Donald Trump countermanded Obama’s Executive Order with one of his own that unleashed the controversial schools to resume preying on veterans and their families. Trump, of course, famously lent his name to sham school, Trump University, which bilked vets and others and is still under criminal investigation.
Trouble with private schools date back to the beginning of the program. Although many World War II vets received legitimate technical and trade training, many others were snagged in phony correspondence school scams. These bad actors have been a constant plague on the program over the years routinely using clout to beat back attempts at reform.
Interestingly, a higher percentage of Vietnam Veterans—72%—used GI Bill compared to 51% of World War II vets and 43% of Korean alumni. But a large percentage of them used the benefits at questionable trade and technical schools.
ITT was one of many for profit schools that trolled for active duty troops and veterans. The heavily advertised school with campuses around the country and on-line programs went belly-up when its life blood was cut off for exploiting its students.
The advent of the Internet allowed on-line college programs to enter the fray alongside the traditional training schools. Some on-line programs by recognized colleges and universities were legitimate and hailed by many as the wave of the future especially for those already in the workforce or with family responsibilities seeking re-education or career upgrades. Unfortunately many of the for profit schools that sprang up preying on Veterans were virtually useless.

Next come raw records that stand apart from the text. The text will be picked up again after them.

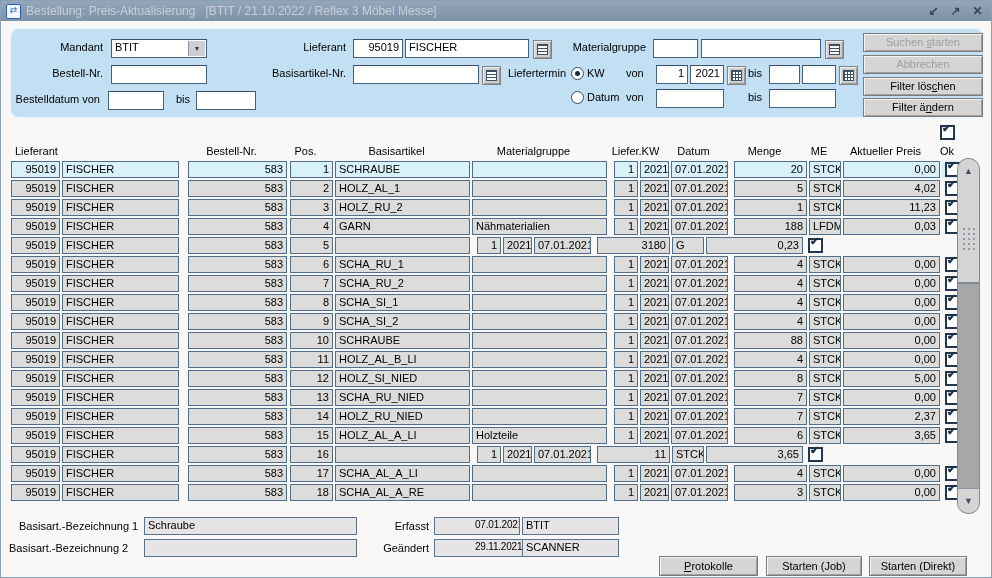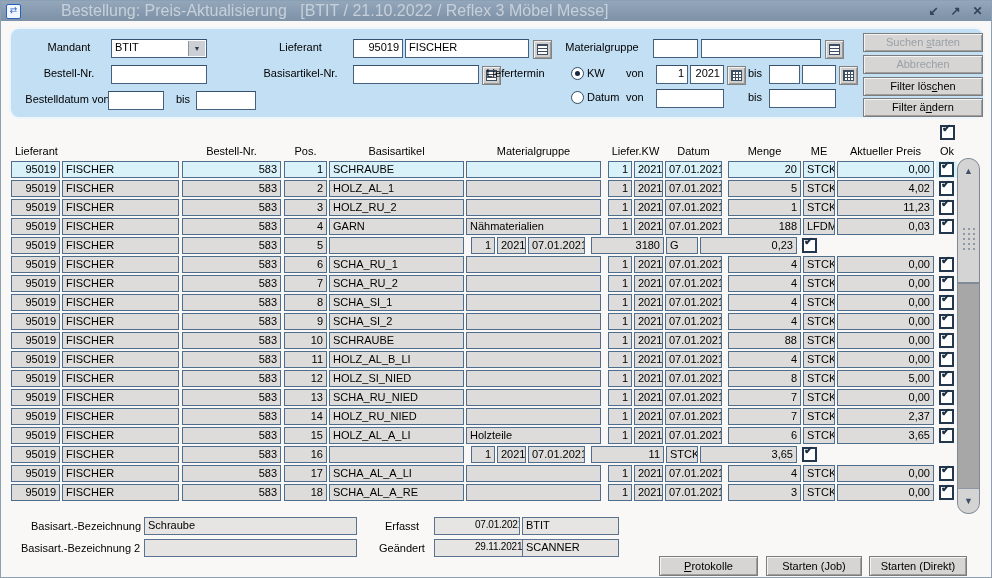"Bestellung: Preis-Aktualisierung [BTIT /" .title { font-size: 16px -> 12px; margin-left: 35px -> none }
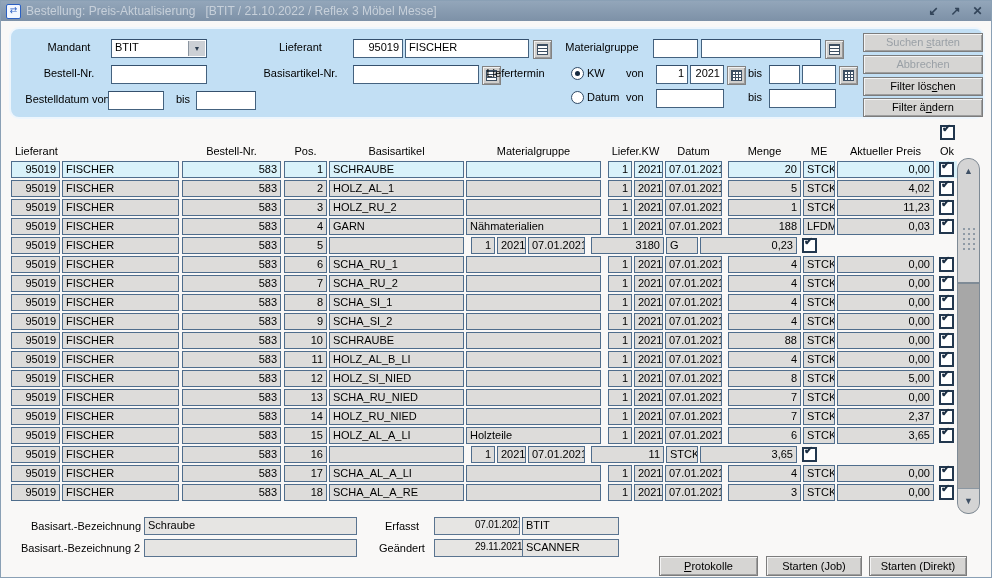"Mandant" .flabel { padding-left: 12px -> none; text-align: center -> right }
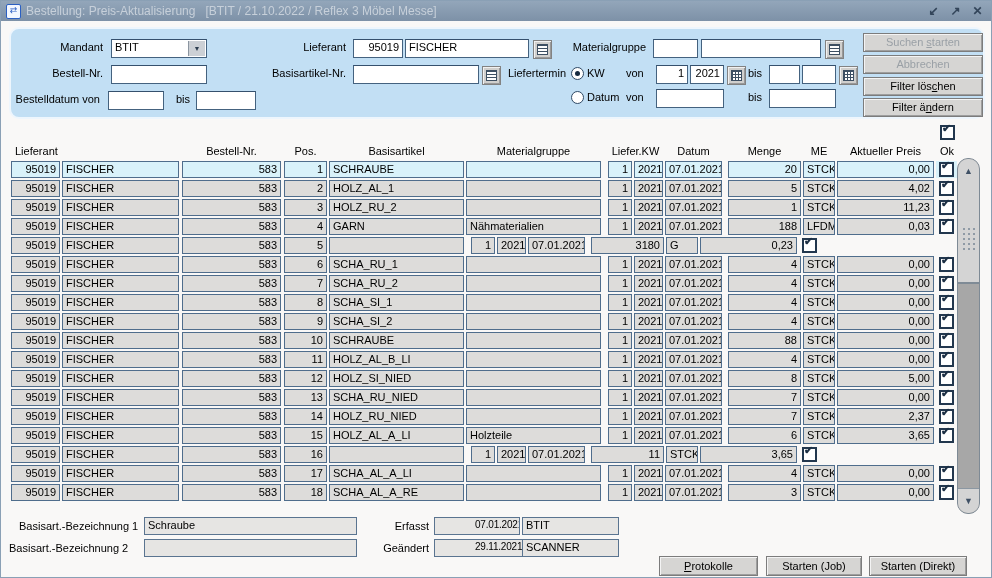"583" .c3 { margin-left: 3px -> 9px }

Today each of the armed services has their own regulations interpreting the terms and eligibility of GI Bill and other veterans’ benefits. Many of those regulations, like those requiring set minimums of time in continuing deployment abroad have caused many troops and vets not to get the full education benefits that they thought they were entitled to when they enlisted in the “all-volunteer” armed forces. Many are told that they will have to re-enlist or volunteer for additional deployments in order to get what their initial recruiters promised.
Vets make up a large percentage of the homeless on the streets of San Francisco and other cities with soaring housing costs.Along with other cuts to Veterans’ services, a general deterioration of the Veteran’s medical care, and high rates of PSTD, post-9/11 vets suffering extended unemployment and homelessness are on a sharp rise. Continuing steep rises in housing costs have exacerbated the growing homeless population.
Most don’t even know what a boost their World War II predecessors received under the original GI Bill.